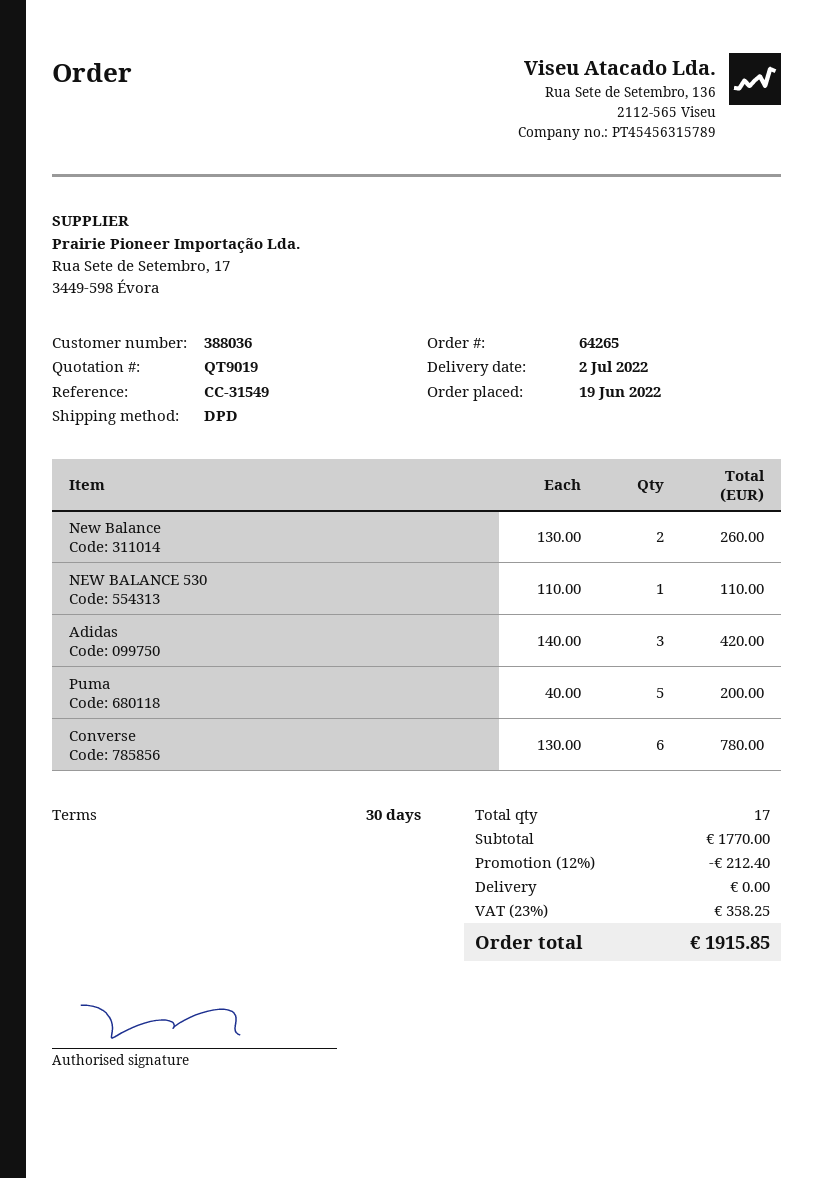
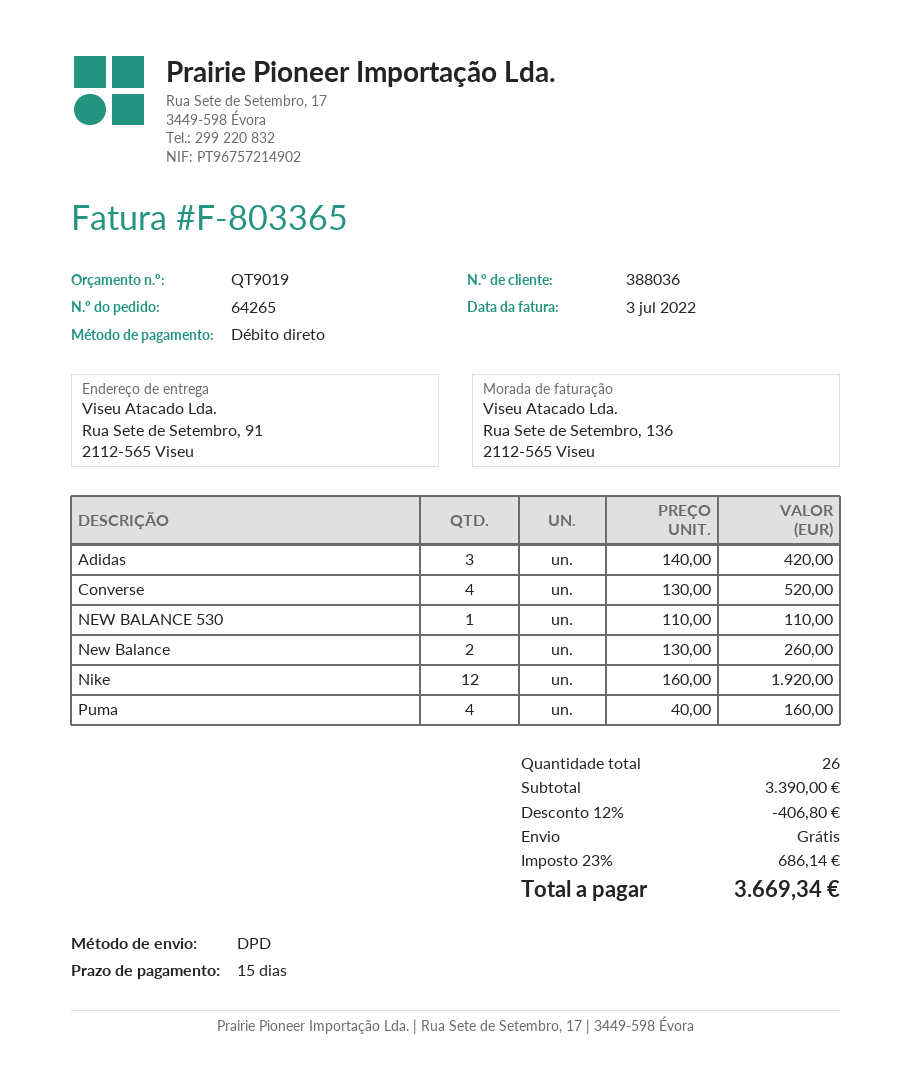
payment terms: 30 days -> 15 days
Puma: 5 x 40.00 = 200.00 -> 4 x 40.00 = 160.00
Converse: 6 x 130.00 = 780.00 -> 4 x 130.00 = 520.00
Nike: none -> 12 x 160.00 = 1920.00
total quantity: 17 -> 26
subtotal: 1770.00 -> 3390.00
discount: 12% = 212.40 -> 12% = 406.80
tax: 23% = 358.25 -> 23% = 686.14
total: 1915.85 -> 3669.34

[WHAT IS BEING ASKED]
Leave out the pictures. Return exactly the lines from the first line of the records to the line bearing "tax: 23% = 358.25 -> 23% = 686.14", inclusive.

[ANSWER BELOW]
payment terms: 30 days -> 15 days
Puma: 5 x 40.00 = 200.00 -> 4 x 40.00 = 160.00
Converse: 6 x 130.00 = 780.00 -> 4 x 130.00 = 520.00
Nike: none -> 12 x 160.00 = 1920.00
total quantity: 17 -> 26
subtotal: 1770.00 -> 3390.00
discount: 12% = 212.40 -> 12% = 406.80
tax: 23% = 358.25 -> 23% = 686.14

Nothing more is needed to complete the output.